Pascale Sourisse est d'avis que Bruxelles devrait renforcer les forces nationales que chaque État possède déjà. Photographiée à Madrid avec les directeurs de Thales Espagne et Europe, Jesús Sánchez Bargos et Marc Darmon (à droite) - PHOTO/JPons
La responsable de la croissance internationale de l'entreprise, Pascale Sourisse, s'est engagée à accroître les programmes de coopération avec l'Espagne 
  1. Une large présence en Espagne
  2. Une année de forte croissance des contrats, de la production et des revenus

La vice-présidente du développement international du groupe Thales, Pascale Sourisse, a atterri à Madrid pour présenter les nouvelles opportunités de coopération que la multinationale technologique française envisage aux hauts fonctionnaires du Secrétariat d'État à la Défense et aux dirigeants des principales entreprises de défense. 

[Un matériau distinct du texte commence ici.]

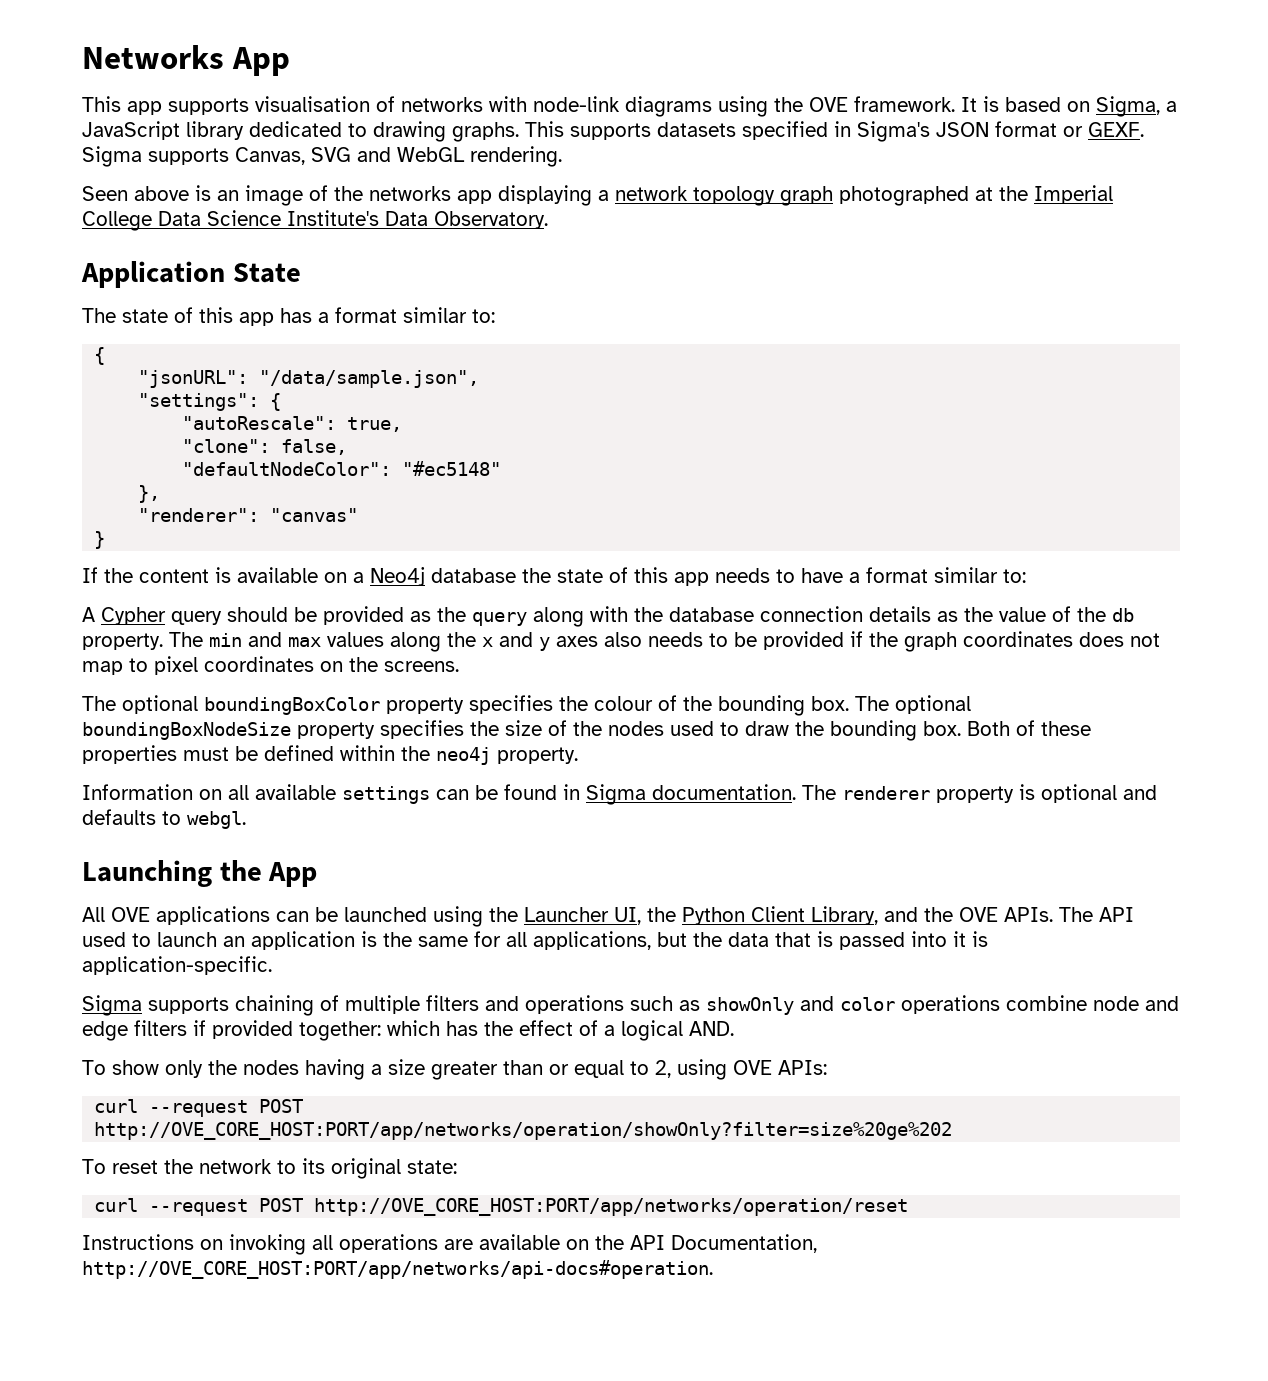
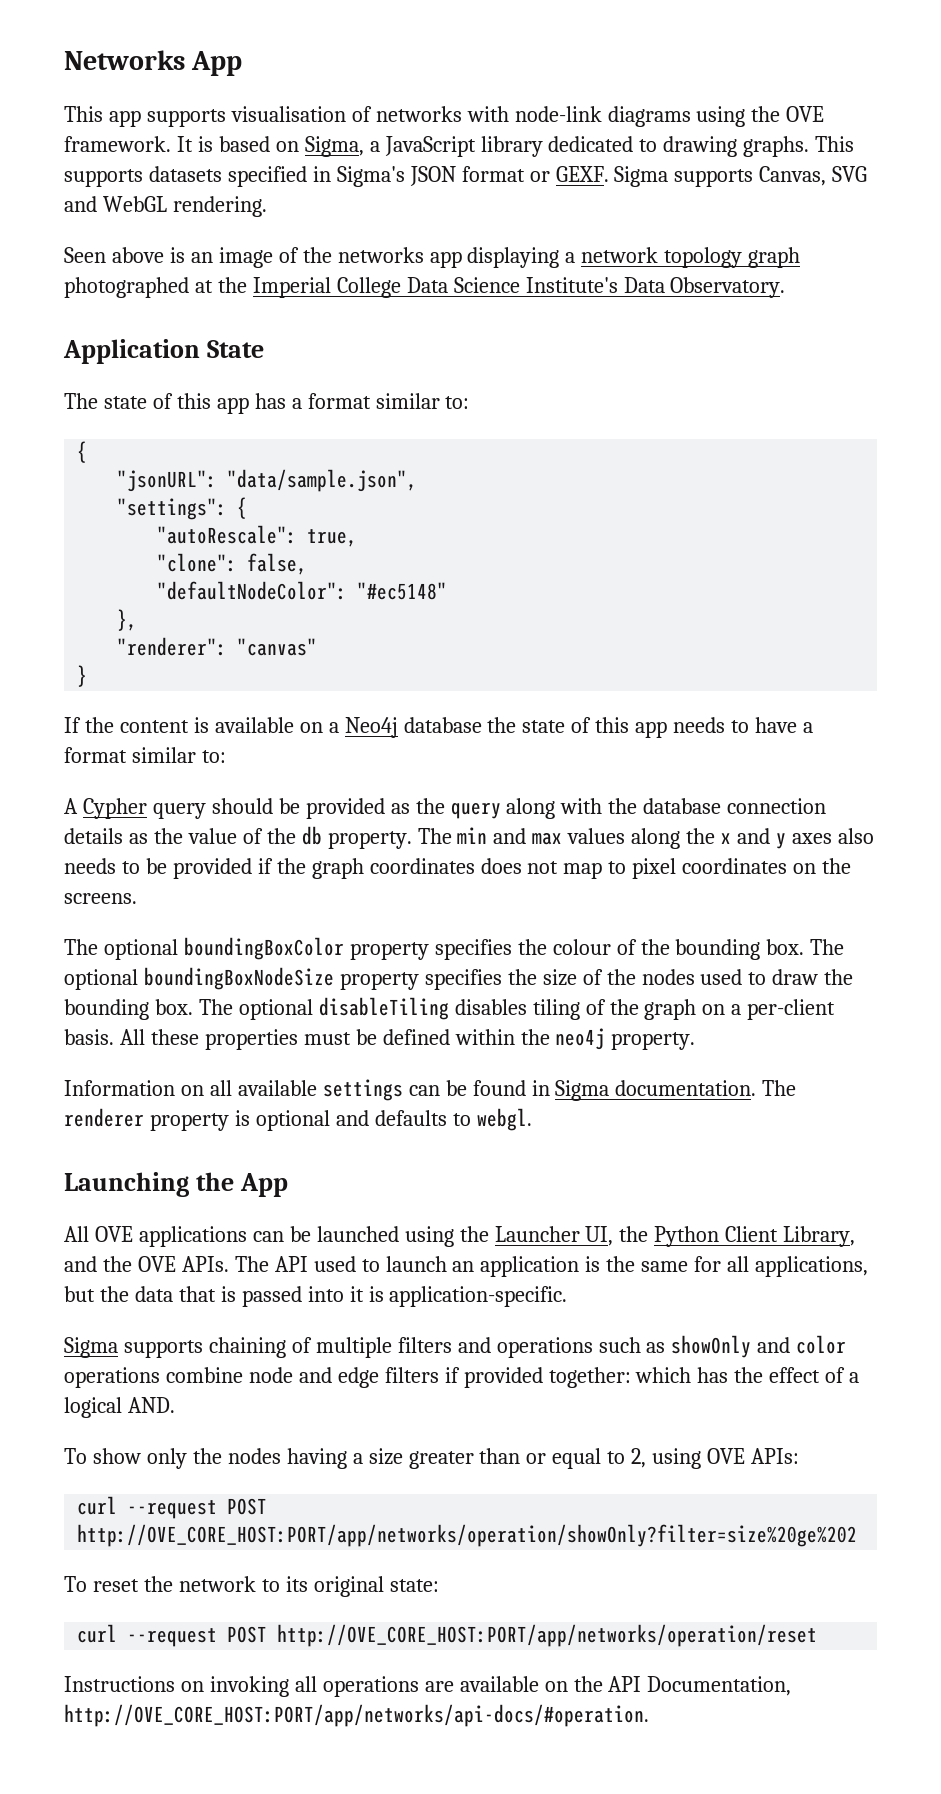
[259,370,480,388] "/data/sample.json", -> [227,469,418,492] "data/sample.json",
[967,720,1035,736] Both of -> [198,997,836,1020] [64,1029,145,1045] The optional disableTiling disables tiling of the graph on a per-client basis. All
[82,1260,713,1279] http://OVE_CORE_HOST:PORT/app/networks/api-docs#operation. -> [64,1704,649,1727] http://OVE_CORE_HOST:PORT/app/networks/api-docs/#operation.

Accompagnée de son directeur pour l'Europe, Marc Darmon, et du président de Thales Espagne depuis avril 2013, Jesús Sánchez Bargos, Pascale Sourisse a tenu des réunions de travail avec l'équipe du directeur général de l'armement et du matériel, l'amiral Aniceto Rosique, ainsi qu'avec des hauts responsables des entreprises espagnoles de l'aérospatiale et de la défense avec lesquelles Thales a conclu des accords stratégiques.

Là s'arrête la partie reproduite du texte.